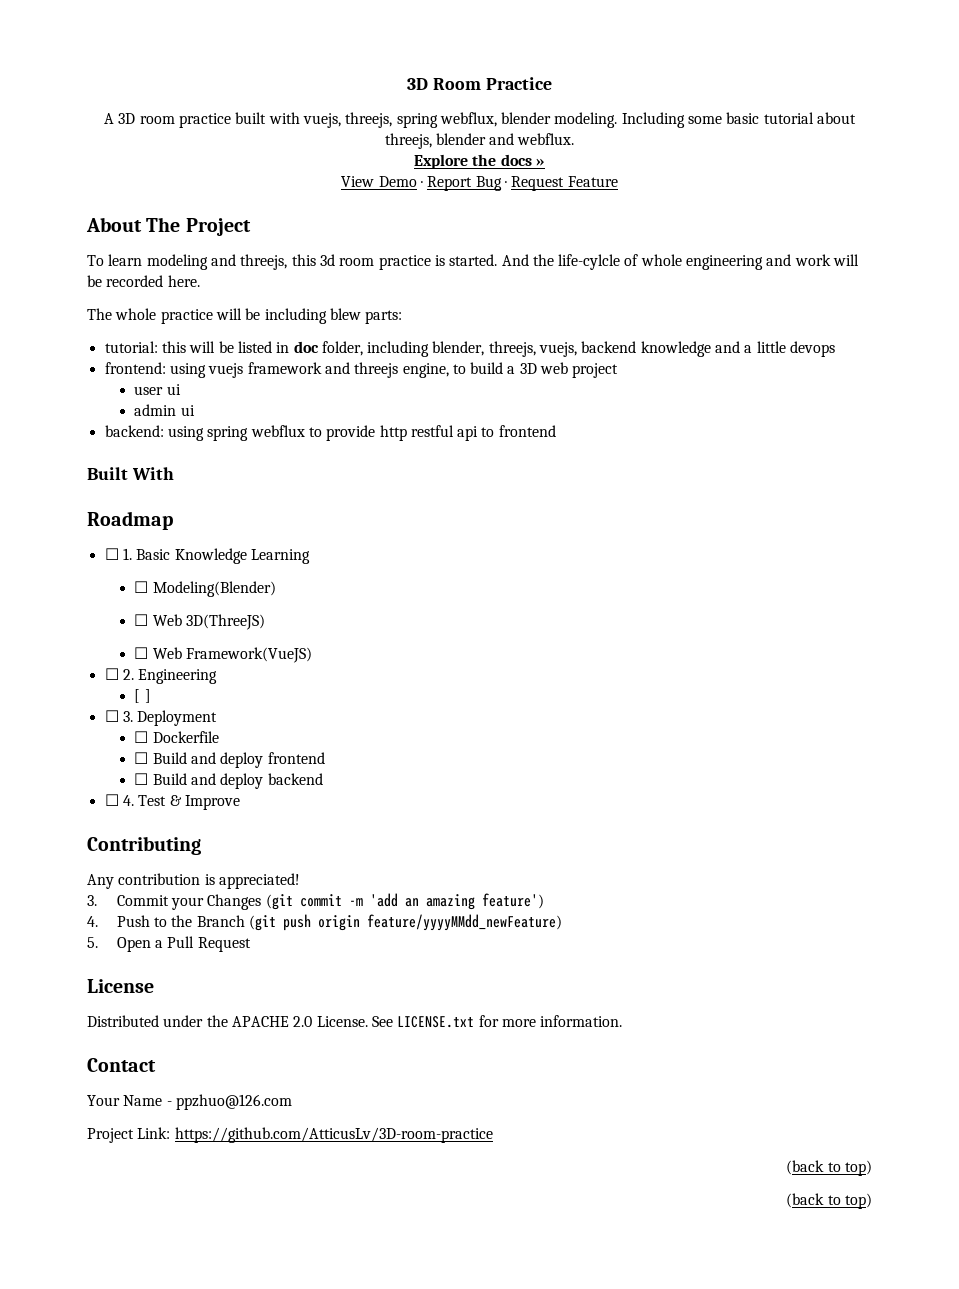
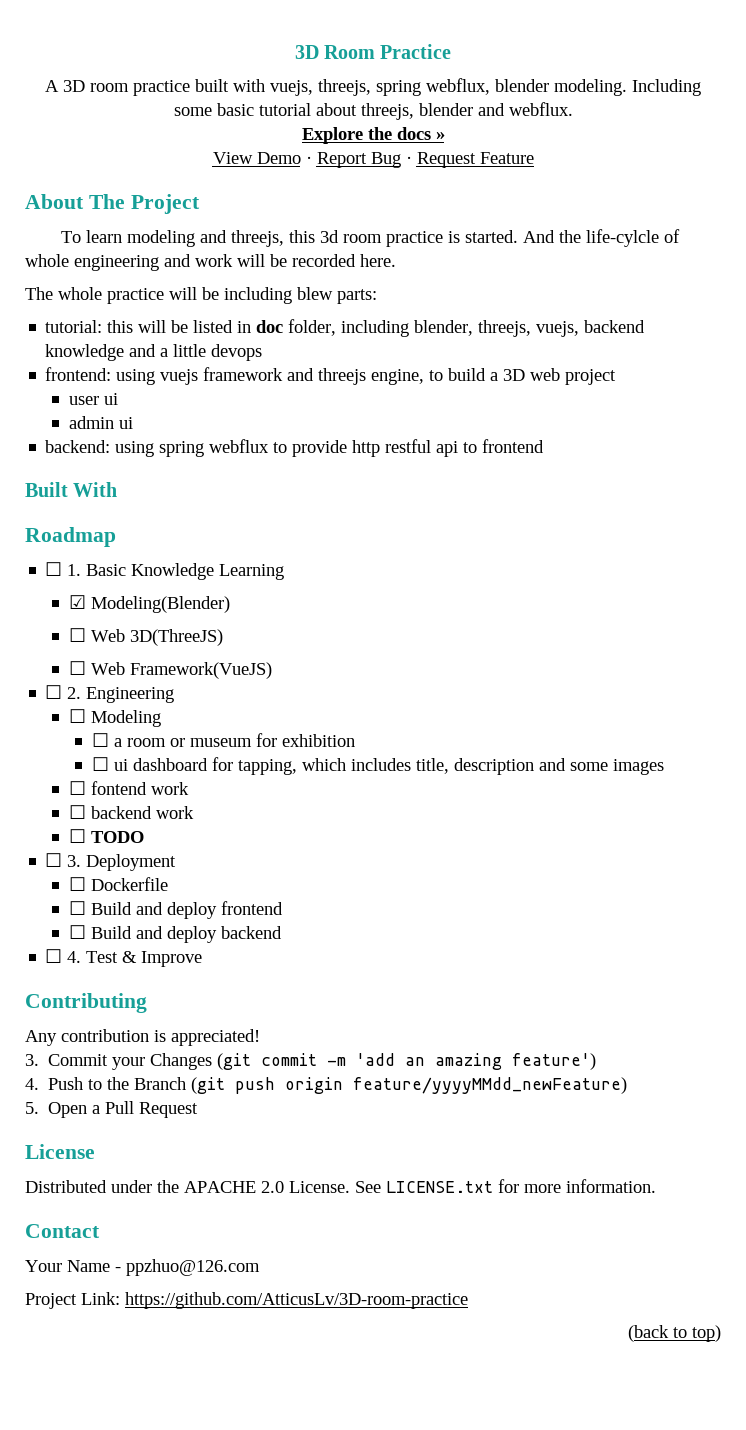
- ☐ Modeling(Blender)
+ ☑ Modeling(Blender)
- [ ]
+ ☐ Modeling
+ ☐ a room or museum for exhibition
+ ☐ ui dashboard for tapping, which includes title, description and some images
+ ☐ fontend work
+ ☐ backend work
+ ☐ TODO
  Project Link: https://github.com/AtticusLv/3D-room-practice
- (back to top)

━━━━━━━━━━

### Task details
Return the data above unchanged. Pictures are not part of the copy.

### Reply to the task
- ☐ Modeling(Blender)
+ ☑ Modeling(Blender)
- [ ]
+ ☐ Modeling
+ ☐ a room or museum for exhibition
+ ☐ ui dashboard for tapping, which includes title, description and some images
+ ☐ fontend work
+ ☐ backend work
+ ☐ TODO
  Project Link: https://github.com/AtticusLv/3D-room-practice
- (back to top)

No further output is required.